**Given data**
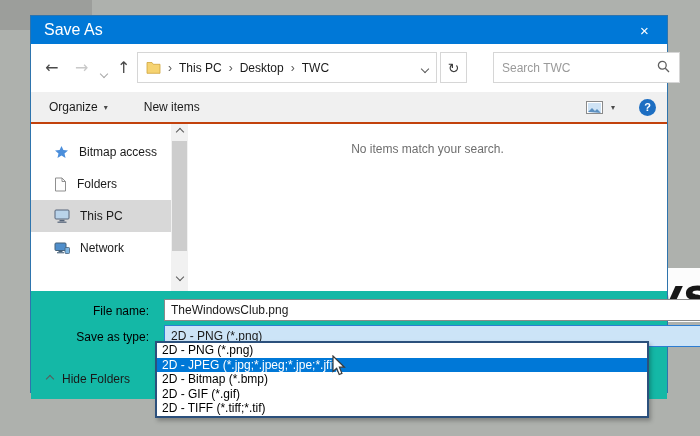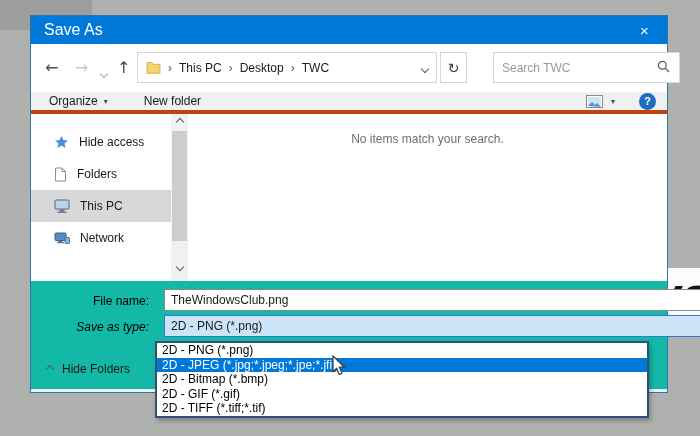--- a/index.html
+++ b/index.html
@@ -33,21 +33,21 @@
   .crumb-sep { color:#5a5a5a; margin:0 7px; font-size:12px; }
   .crumb { font-size:12px; white-space:nowrap; }
   .addr-chev { margin-left:auto; }
   .refresh-btn { position:absolute; left:409px; top:8px; width:27px; height:31px; border:1px solid #d6d6d6; display:flex; align-items:center; justify-content:center; color:#3c3c3c; font-size:14px; }
   .searchbox { position:absolute; left:440px; top:8px; width:187px; height:31px; border:1px solid #d6d6d6; background:#fff; display:flex; align-items:center;margin-left:22px; }
   .searchbox input { flex:1; border:none; outline:none; font-family:"Liberation Sans",sans-serif; font-size:12px; padding-left:8px; color:#333; background:transparent; min-width:0; }
   .searchbox input::placeholder { color:#9a9a9a; }
   .search-ico { margin-right:9px; flex:0 0 auto; }
 
   
-  .toolbar { height:22px; background:#f0f0f0; border-bottom:4px solid #c2410c; display:flex; align-items:center; }
+  .toolbar { height:32px; background:#f0f0f0; border-bottom:2px solid #c2410c; display:flex; align-items:center; }
   .tb-item { display:flex; align-items:center; gap:6px; }
   .organize { margin-left:18px; }
   .newfolder { margin-left:36px; }
   .tb-caret { font-size:8px; color:#4a4a4a; }
   .tb-right { margin-left:auto; display:flex; align-items:center; }
   .views-ico { display:flex; }
   .views-caret { margin:0 24px 0 8px; font-size:8px; color:#4a4a4a; }
   .help-btn { width:17px; height:17px; border-radius:50%; background:#1d6ec2; color:#fff; font-size:11px; font-weight:bold; display:flex; align-items:center; justify-content:center; margin-right:11px; }
 
   
@@ -60,21 +60,21 @@
   .vs-btn { position:absolute; left:0; width:17px; height:16px; display:flex; align-items:center; justify-content:center; }
   .vs-up { top:0; }
   .vs-down { bottom:6px; }
   .vs-thumb { position:absolute; left:1px; top:17px; width:15px; height:110px; background:#cdcdcd; }
   .content { flex:1; background:#fff; text-align:center; padding-top:18px; color:#6e6e6e; }
 
   
   .bottompanel { position:relative; height:108px; background:#14b8a6; }
   .field-label { position:absolute; left:0; width:118px; text-align:right; font-size:12px; color:#000; }
   .fn-label { top:13px; }
-  .st-label { top:39px;font-style:italic; }
+  .st-label { top:39px; }
   .combo { position:absolute; left:133px; width:558px; height:22px; display:flex; align-items:center; border:1px solid #8a8a8a; background:#fff; }
   .combo .val { flex:1; padding-left:6px; font-size:12px; white-space:nowrap; overflow:hidden; }
   .combo .cchev { margin-right:8px; }
   .filename { top:8px; }
   .savetype { top:34px; background:#cce4f7; border:1px solid #2d7dd2; }
   .hidefolders { position:absolute; left:16px; bottom:13px; display:flex; align-items:center; gap:9px; }
 
   
   .droplist { position:absolute; left:155px; top:341px; width:494px; background:#fff; border:2px solid #2b507c; z-index:10; box-shadow:2px 3px 4px rgba(0,0,0,.25); }
   .opt { height:14.5px; line-height:14.5px; font-size:12px; padding-left:5px; white-space:nowrap; color:#000; }
@@ -130,21 +130,21 @@
       </span>
     </div>
   </div>
 
   <div class="toolbar">
     <div class="tb-item organize">
       <span>Organize</span>
       <span class="tb-caret uicon">▾</span>
     </div>
     <div class="tb-item newfolder">
-      <span>New folder</span>
+      <span>New items</span>
     </div>
     <div class="tb-right">
       <span class="views-ico">
         <svg width="17" height="13" viewBox="0 0 17 13">
             <rect x="0.5" y="0.5" width="16" height="12" fill="#fff" stroke="#8a8a8a"></rect>
             <rect x="2" y="2" width="13" height="9" fill="#cfe3f5"></rect>
             <path d="M2 11 l4 -4 3 3 2 -2 4 4 z" fill="#5b8fc0"></path>
           </svg>
       </span>
       <span class="views-caret uicon">▾</span>
@@ -153,21 +153,21 @@
   </div>
 
   <div class="main">
     <div class="sidebar">
       <div class="side-item">
         <span style="display:flex;">
           <svg width="15" height="15" viewBox="0 0 16 16">
               <path d="M8 1 l2 4.4 4.9 .4 -3.7 3.2 1.1 4.8 L8 11.3 3.7 13.8 4.8 9 1.1 5.8 6 5.4 z" fill="#4b8edb"></path>
             </svg>
         </span>
-        <span class="lbl">Hide access</span>
+        <span class="lbl">Bitmap access</span>
       </div>
       <div class="side-item">
         <span style="display:flex;">
           <svg width="13" height="15" viewBox="0 0 13 15">
               <path d="M1.5 1 h6.5 l3.5 3.5 v9.5 h-10 z" fill="#fdfdfd" stroke="#8f8f8f"></path>
               <path d="M8 1 v3.5 h3.5" fill="none" stroke="#8f8f8f"></path>
             </svg>
         </span>
         <span class="lbl">Folders</span>
       </div>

**How to complete this task**
The answer is each line from the entries above in which the word "space" occurs.

**Exercise output**
   .crumb { font-size:12px; white-space:nowrap; }
   .combo .val { flex:1; padding-left:6px; font-size:12px; white-space:nowrap; overflow:hidden; }
   .opt { height:14.5px; line-height:14.5px; font-size:12px; padding-left:5px; white-space:nowrap; color:#000; }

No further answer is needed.